SPD Support Forum

I haven't pursued a diagnosis yet. I'm 33 years old and have been diagnosed with depression (at 19) and anxiety (just recently). I thought I had ADD, but I tried several classes of ADD meds and none of them worked, so I've abandoned that idea.

I've always had sensory issues, except that I didn't call them that; they were just quirks.
-- I always hated wearing tights and turtleneck shirts. My mother let me stop wearing tights every day when I was around 8, but I wore turtlenecks to school every day until some point in high school, when I finally told her that I hated wearing them.
-- I didn't like wet foods and dry foods together as a young child. I never had cereal with milk, dressing on salad, or sauce on pasta. I still don't eat cereal with milk or cookies with milk, and would never dress a salad voluntarily, but I'll eat that if someone else serves it and I'll put sauce on my pasta. But there are some combinations that really bother me. Notably, cut tomatoes in a green salad and any kind of fruit at all in a vegetable salad. I don't love fruit salad, either, especially if there are hard things and soft things together.
-- I really, really hate it when I come home and a roommate has been cooking. The smell makes me nauseated. If it's my own cooking or my mother's or sister's and I know it's happening and am looking forward to the meal, the smell doesn't bother me at all.
-- Tight clothes and shoes, tags and seams have always bothered me.
-- I startle easily.
-- I have a hard time with right and left.
-- I never learned to swim or drive or ice skate.
-- Rocking helps me sleep, even now, as an adult.
-- I've always bumped into things and dropped things.
-- I startle very easily.
-- I can't stand the smell of perfume and cologne.

Anyway, that's me. I have no idea how to go about seeking a diagnosis. I am in graduate school and have pretty crappy health insurance. I'm going to bring it up with my psychiatrist (a resident) and maybe my therapist at some point soonish and see if they have any ideas. I'm pretty sure that my dad is on the autism spectrum and other things in various checklists sounded a lot like him and various other family members. My brother can't use mint toothpaste or shampoo/soap with any smell at all, and the smell of moisturizer always made him gag.

Thank you for listening!

Hi there, and welcome to the site.

I would say it certainly sounds like you have quite a few hypersensitivities, and I'd say they're most likely significant enough to assume you have SPD. I can certainly relate to all of that, plus the motor/coordination issues you mentioned.
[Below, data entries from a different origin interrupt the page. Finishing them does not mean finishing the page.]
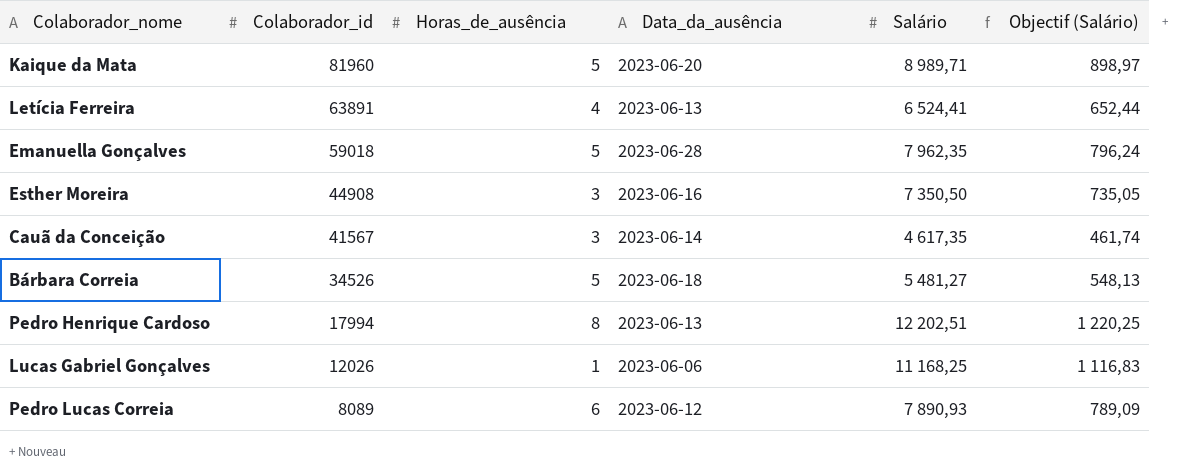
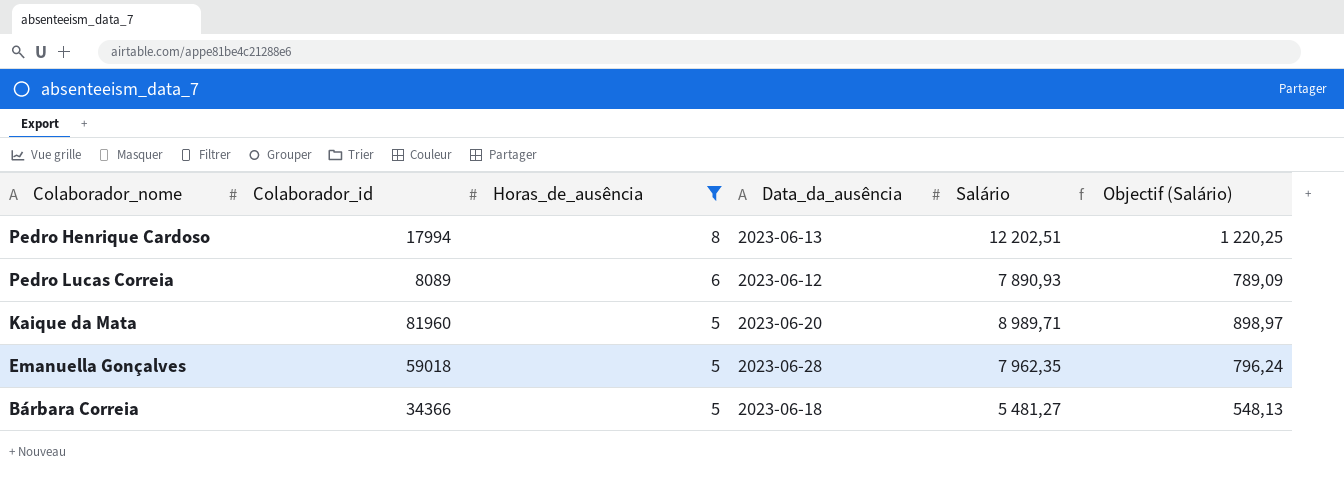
filter: none -> Horas_de_ausência >= 5
row order: Colaborador_id descending -> Horas_de_ausência descending
Bárbara Correia | Colaborador_id: 34526 -> 34366

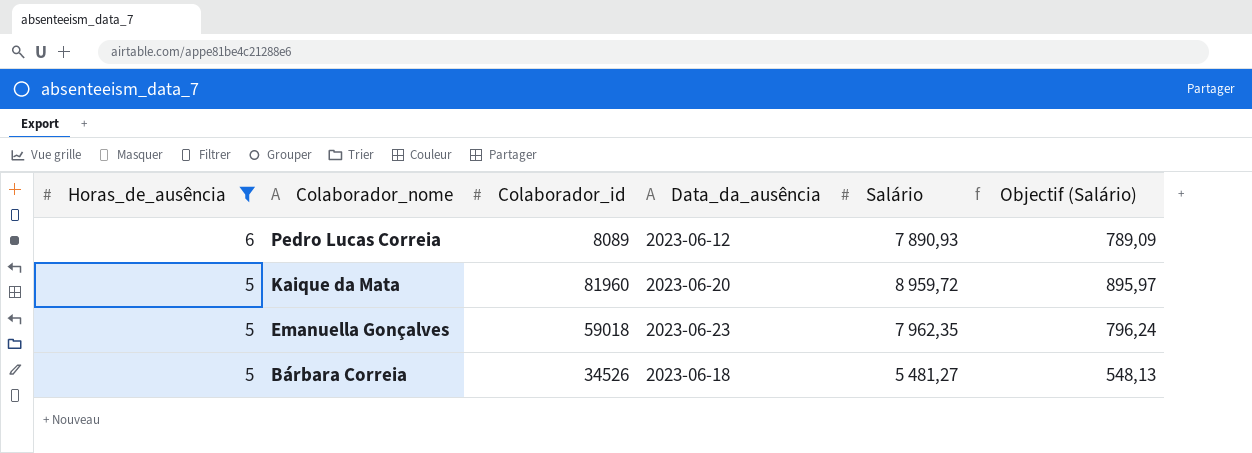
column Horas_de_ausência | position: 3 -> 1
row Pedro Henrique Cardoso: 17994 | 8 | 2023-06-13 | 12 202,51 | 1 220,25 -> none
Kaique da Mata | Salário: 8 989,71 -> 8 959,72
Kaique da Mata | Objectif (Salário): 898,97 -> 895,97
Emanuella Gonçalves | Data_da_ausência: 2023-06-28 -> 2023-06-23
Bárbara Correia | Colaborador_id: 34366 -> 34526

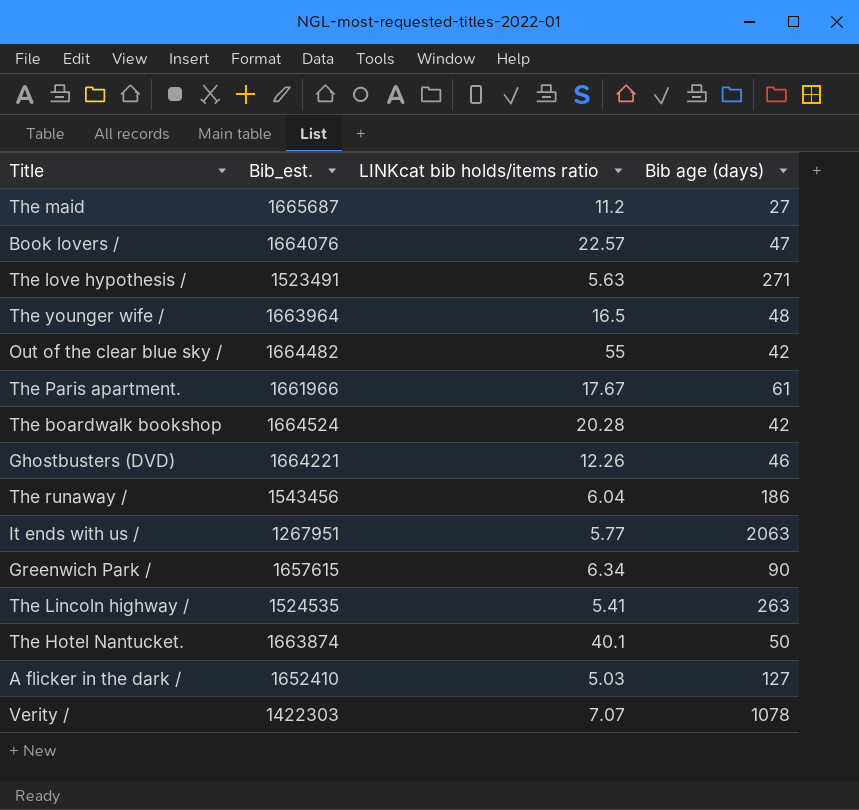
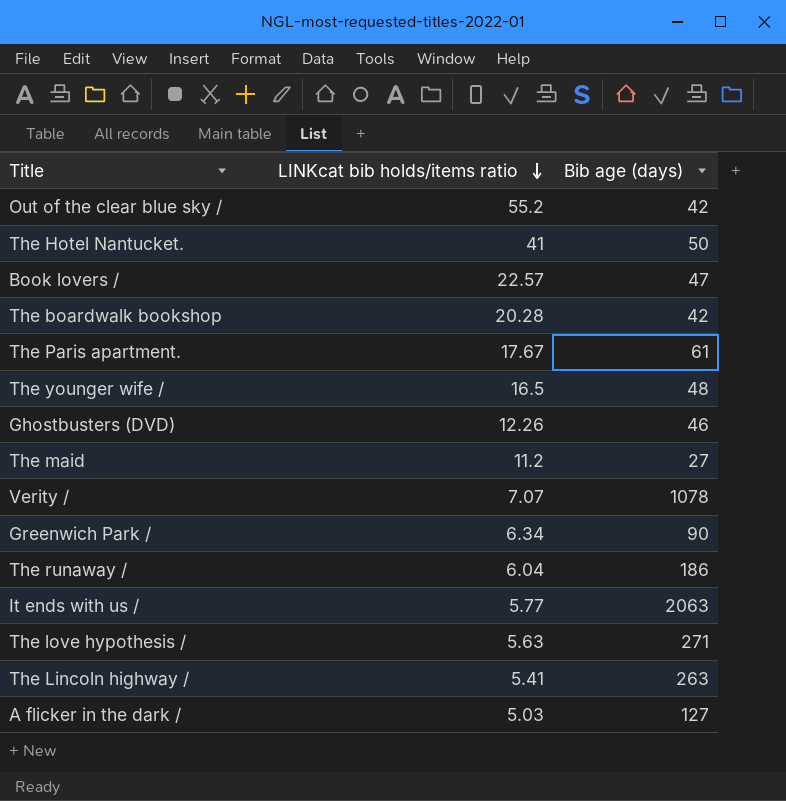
row order: none -> LINKcat bib holds/items ratio descending
column Bib_est. | position: 2 -> none
Out of the clear blue sky / | LINKcat bib holds/items ratio: 55 -> 55.2
The Hotel Nantucket. | LINKcat bib holds/items ratio: 40.1 -> 41

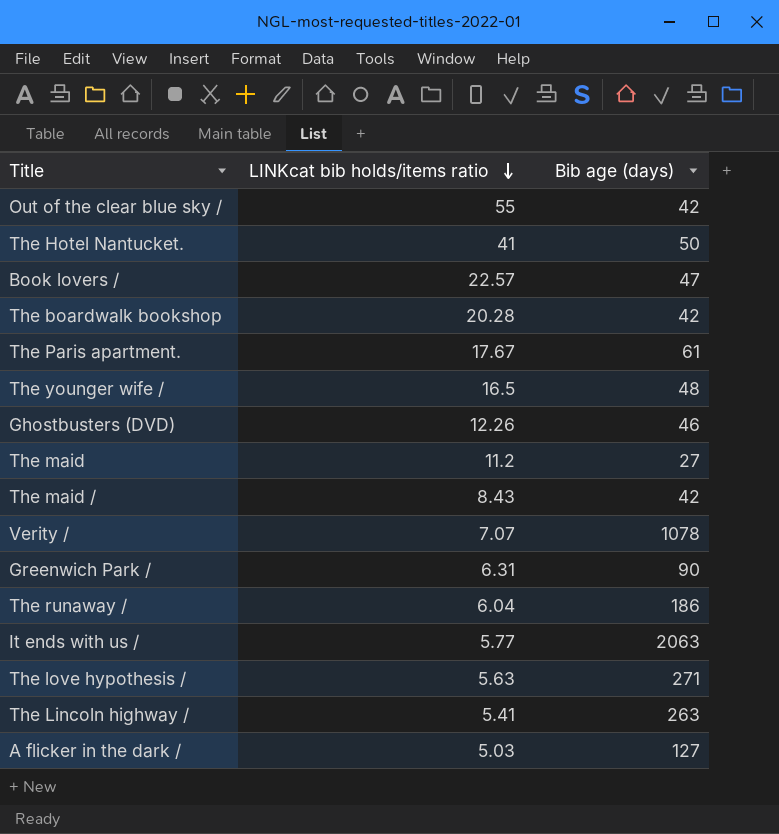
Out of the clear blue sky / | LINKcat bib holds/items ratio: 55.2 -> 55
row The maid /: none -> 8.43 | 42
Greenwich Park / | LINKcat bib holds/items ratio: 6.34 -> 6.31

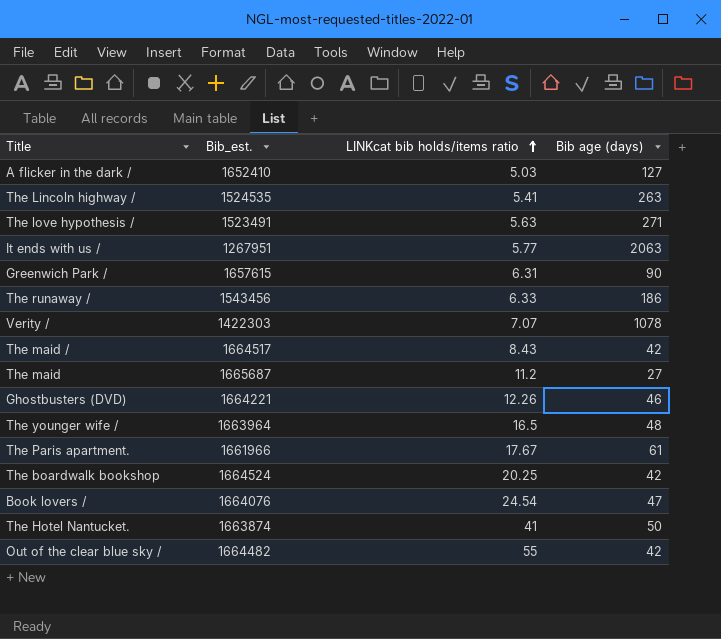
row order: LINKcat bib holds/items ratio descending -> LINKcat bib holds/items ratio ascending
column Bib_est. | position: none -> 2
The runaway / | LINKcat bib holds/items ratio: 6.04 -> 6.33
The boardwalk bookshop | LINKcat bib holds/items ratio: 20.28 -> 20.25
Book lovers / | LINKcat bib holds/items ratio: 22.57 -> 24.54

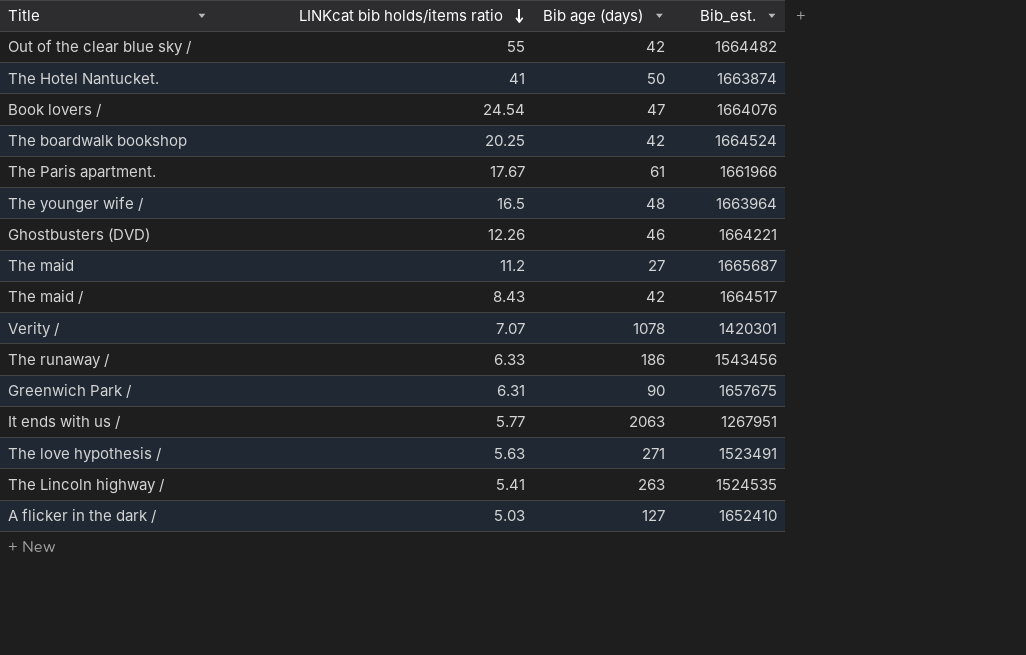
row order: LINKcat bib holds/items ratio ascending -> LINKcat bib holds/items ratio descending
column Bib_est. | position: 2 -> 4
Verity / | Bib_est.: 1422303 -> 1420301
Greenwich Park / | Bib_est.: 1657615 -> 1657675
I like your idea of talking to your psychiatrist and therapist about it. The therapist that is recommended by far the most for SPD is an occupational therapist, as I'm sure you may have seen mentioned other places. It can be difficult to find one that is willing and able to work with an adult, and yet another challenge to find one that is able to work with insurance. I get a 50% return on mine, and that's better than what some people get.

As for the family thing, well, it has been found that a lot of people with SPD have at least one parent with the disorder. It tends to run in families, or so it would seem, so it's quite likely that others in your family do in fact have it, even if it's not as severe.

I hope you are able to get the best support therapeutically as you can. Likewise, it can be beneficial to be active on a site like this and interact with others who have been through a lot of similar experiences.
Best wishes, and I hope you get what you need out of this site.

Thank you for your welcome. I will bring it up with my "people" whenever I see each of them next.

I felt a little less alone after I started reading Rachel's blog, here: http://comingtosenses.blogspot.com/

Rachel, it's great!

What do you all know about getting a diagnosis? I think that only neurologists can diagnose it. Is that true? I thought about paying for a neurological screening when I felt crazy last spring, but they cost about $2000 and aren't covered by insurance. I might be able to ask my primary care physician for a referral to a neurologist, though, for sensory issues. I guess I'll see what I can do.

Borei

(04-14-2013, 01:57 PM)boreihoshech Wrote: [ -> ]I felt a little less alone after I started reading Rachel's blog, here: http://comingtosenses.blogspot.com/

Yeah, gotta love Rachel's blog. I met her a couple years ago, and she's great.

boreihoshech Wrote:What do you all know about getting a diagnosis? I think that only neurologists can diagnose it. Is that true?

Hmmm, not so sure about neurologists. In fact, I've heard horror stories of some people's neurologists just dismissing their concerns.

Occupational therapy (OT) is the official treatment/diagnosis specialist to go to, as prescribed by the research that has been conducted on the disorder. You can try to find one on the SPD Foundation's website here:
http://spdfoundation.net/directory/index.html

That's how I found the one I go to currently, and it's been a really awesome 5 years since we started. Good luck on your own search for treatment!